• **What is required**:
The lines to reproduce from the material below are those from the one containing "(743, 590) none" through the one containing "[1154,648,1186,662] out ->", both included; write them out exactly and add nothing.

• **Data for analysis**:
━━━━

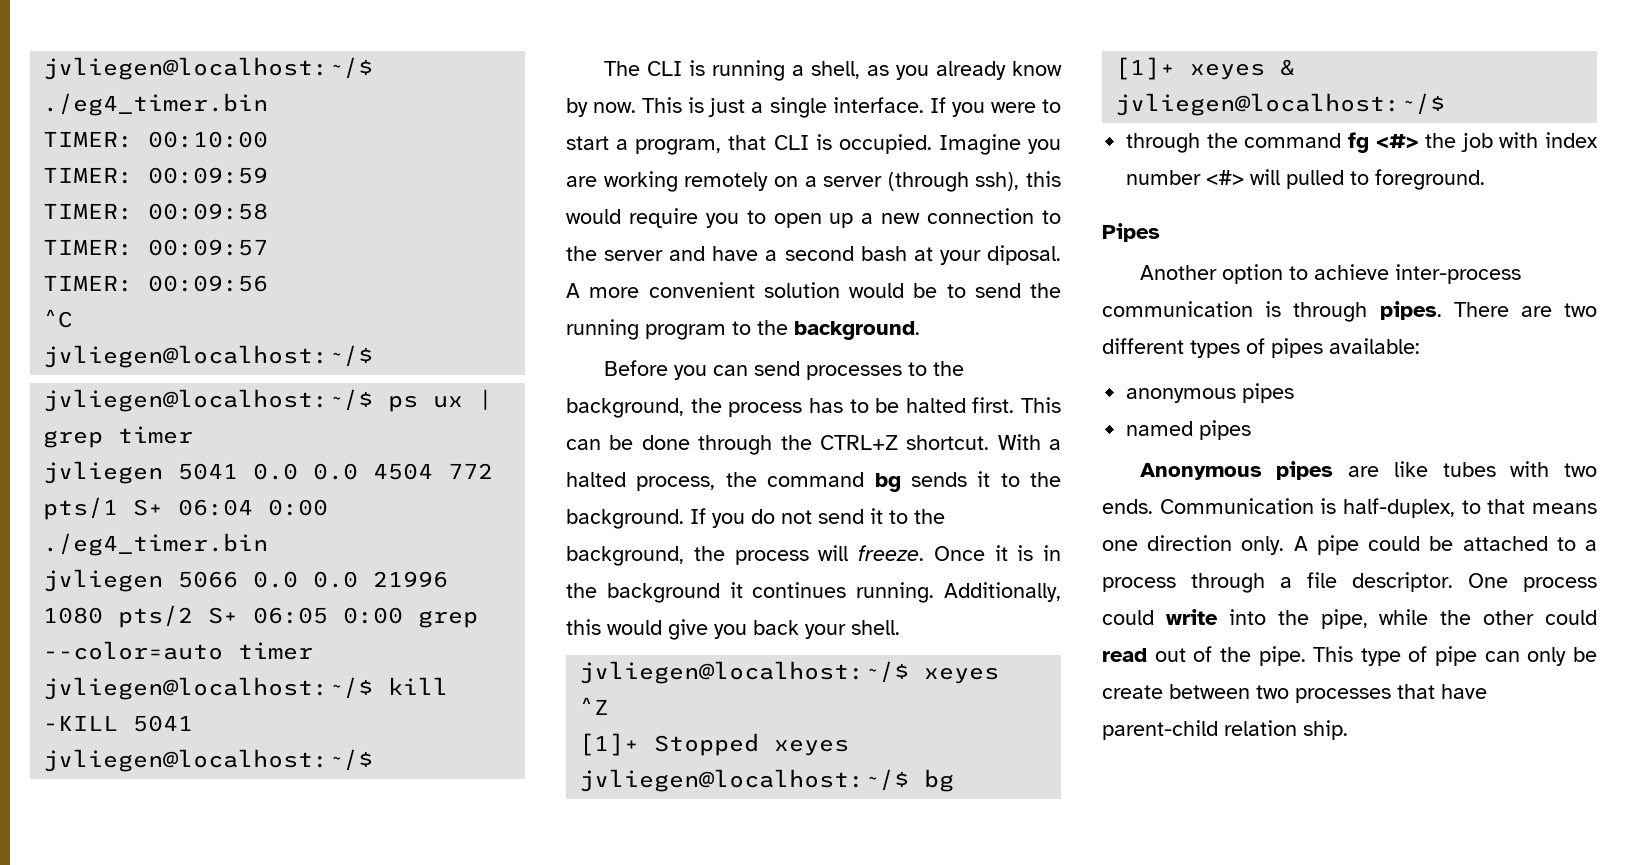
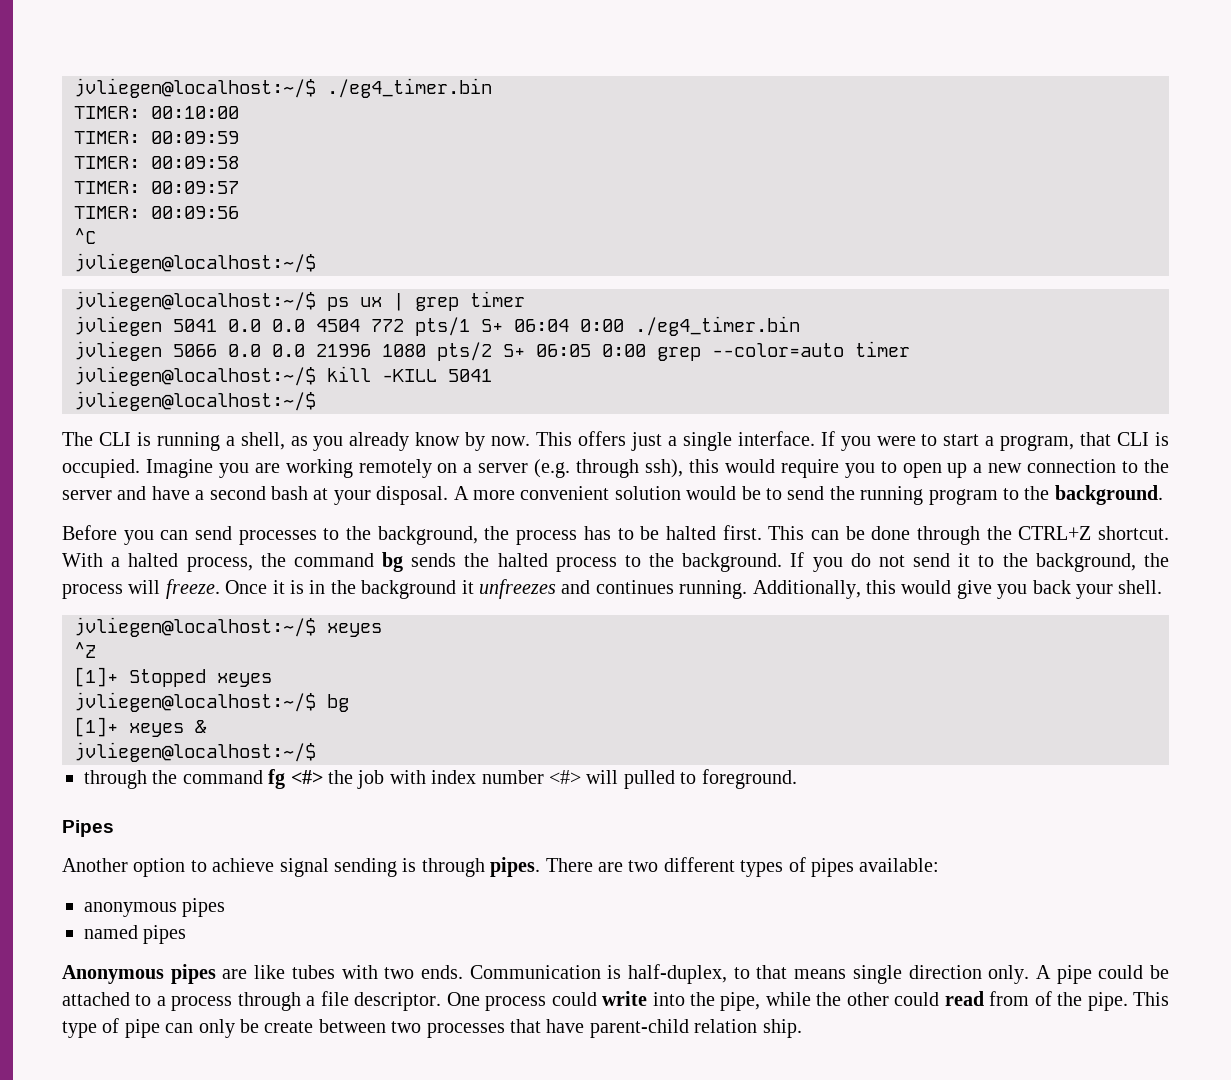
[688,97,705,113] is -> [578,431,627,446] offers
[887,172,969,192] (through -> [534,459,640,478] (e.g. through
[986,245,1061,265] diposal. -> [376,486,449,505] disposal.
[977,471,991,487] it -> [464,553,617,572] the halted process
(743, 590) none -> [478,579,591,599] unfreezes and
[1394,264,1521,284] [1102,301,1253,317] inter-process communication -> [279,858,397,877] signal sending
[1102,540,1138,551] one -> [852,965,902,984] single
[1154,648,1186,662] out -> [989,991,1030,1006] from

━━━━

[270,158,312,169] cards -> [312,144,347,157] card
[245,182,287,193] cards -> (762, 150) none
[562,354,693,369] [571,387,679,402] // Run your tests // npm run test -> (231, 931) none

━━━━

• **Task response**:
(743, 590) none -> [478,579,591,599] unfreezes and
[1394,264,1521,284] [1102,301,1253,317] inter-process communication -> [279,858,397,877] signal sending
[1102,540,1138,551] one -> [852,965,902,984] single
[1154,648,1186,662] out -> [989,991,1030,1006] from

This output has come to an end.